Activity » How many lines in the records below contain "utána"? Reply with the number only.

Records from a dataset:
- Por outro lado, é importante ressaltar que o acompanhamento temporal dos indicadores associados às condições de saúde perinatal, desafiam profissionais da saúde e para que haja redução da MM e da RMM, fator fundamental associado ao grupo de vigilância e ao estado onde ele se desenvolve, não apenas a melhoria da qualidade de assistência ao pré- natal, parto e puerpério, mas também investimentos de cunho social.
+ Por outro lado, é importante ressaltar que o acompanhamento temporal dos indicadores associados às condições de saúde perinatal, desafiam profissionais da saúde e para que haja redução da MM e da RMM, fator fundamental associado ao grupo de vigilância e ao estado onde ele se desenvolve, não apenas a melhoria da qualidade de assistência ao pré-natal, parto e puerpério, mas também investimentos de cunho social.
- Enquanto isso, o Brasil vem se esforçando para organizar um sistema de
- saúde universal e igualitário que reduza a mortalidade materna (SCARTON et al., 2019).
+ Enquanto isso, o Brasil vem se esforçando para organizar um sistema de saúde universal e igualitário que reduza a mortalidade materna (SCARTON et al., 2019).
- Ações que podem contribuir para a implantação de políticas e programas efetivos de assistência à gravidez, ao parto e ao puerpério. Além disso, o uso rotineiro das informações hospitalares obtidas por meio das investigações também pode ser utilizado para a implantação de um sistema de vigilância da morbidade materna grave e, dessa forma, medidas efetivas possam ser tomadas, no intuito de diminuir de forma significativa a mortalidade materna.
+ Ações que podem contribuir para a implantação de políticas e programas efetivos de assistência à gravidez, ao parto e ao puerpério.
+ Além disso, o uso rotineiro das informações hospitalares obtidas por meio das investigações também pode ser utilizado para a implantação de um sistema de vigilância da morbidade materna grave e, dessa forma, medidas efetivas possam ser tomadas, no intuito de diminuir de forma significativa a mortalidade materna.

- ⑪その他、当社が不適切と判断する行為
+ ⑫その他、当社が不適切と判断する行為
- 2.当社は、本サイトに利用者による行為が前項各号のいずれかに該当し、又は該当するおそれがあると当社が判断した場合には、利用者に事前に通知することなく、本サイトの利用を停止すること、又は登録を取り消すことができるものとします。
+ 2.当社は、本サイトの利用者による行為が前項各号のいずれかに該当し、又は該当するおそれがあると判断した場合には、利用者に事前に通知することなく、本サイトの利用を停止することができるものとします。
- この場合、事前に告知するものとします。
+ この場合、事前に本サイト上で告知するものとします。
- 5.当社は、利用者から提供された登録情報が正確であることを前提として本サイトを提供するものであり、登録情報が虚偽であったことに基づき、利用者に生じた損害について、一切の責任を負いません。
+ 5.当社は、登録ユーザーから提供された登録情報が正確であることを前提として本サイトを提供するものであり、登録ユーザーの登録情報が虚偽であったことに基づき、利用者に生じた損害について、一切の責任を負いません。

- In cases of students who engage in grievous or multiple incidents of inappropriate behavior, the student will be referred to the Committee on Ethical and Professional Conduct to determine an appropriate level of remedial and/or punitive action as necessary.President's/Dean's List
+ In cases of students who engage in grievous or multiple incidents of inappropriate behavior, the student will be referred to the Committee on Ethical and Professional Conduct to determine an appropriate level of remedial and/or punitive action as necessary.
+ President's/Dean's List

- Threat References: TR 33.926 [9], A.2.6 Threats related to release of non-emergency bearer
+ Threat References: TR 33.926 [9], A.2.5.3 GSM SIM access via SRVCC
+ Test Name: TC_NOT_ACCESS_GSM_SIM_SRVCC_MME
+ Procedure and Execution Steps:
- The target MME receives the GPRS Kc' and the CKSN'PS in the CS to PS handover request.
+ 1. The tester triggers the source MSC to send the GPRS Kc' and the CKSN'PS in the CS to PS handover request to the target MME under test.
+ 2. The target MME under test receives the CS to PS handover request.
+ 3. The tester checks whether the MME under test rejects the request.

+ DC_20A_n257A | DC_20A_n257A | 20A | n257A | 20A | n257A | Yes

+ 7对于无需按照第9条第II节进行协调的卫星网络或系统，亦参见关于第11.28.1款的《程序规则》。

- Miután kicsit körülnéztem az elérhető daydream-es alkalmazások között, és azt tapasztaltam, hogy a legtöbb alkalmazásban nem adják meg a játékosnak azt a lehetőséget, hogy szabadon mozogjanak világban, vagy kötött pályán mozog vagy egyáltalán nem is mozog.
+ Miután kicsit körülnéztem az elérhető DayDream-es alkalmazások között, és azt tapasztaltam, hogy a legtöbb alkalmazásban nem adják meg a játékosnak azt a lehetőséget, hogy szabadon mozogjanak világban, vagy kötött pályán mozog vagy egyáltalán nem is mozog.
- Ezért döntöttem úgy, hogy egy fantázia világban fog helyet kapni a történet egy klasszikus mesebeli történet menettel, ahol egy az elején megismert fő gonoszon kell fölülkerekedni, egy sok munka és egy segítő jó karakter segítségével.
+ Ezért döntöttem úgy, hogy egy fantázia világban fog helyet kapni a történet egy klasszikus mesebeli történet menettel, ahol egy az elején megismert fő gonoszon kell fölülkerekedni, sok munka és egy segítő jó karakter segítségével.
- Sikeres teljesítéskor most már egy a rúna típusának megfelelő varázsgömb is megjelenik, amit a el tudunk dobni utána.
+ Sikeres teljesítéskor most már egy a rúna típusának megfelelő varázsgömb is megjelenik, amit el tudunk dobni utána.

Exercise output » 2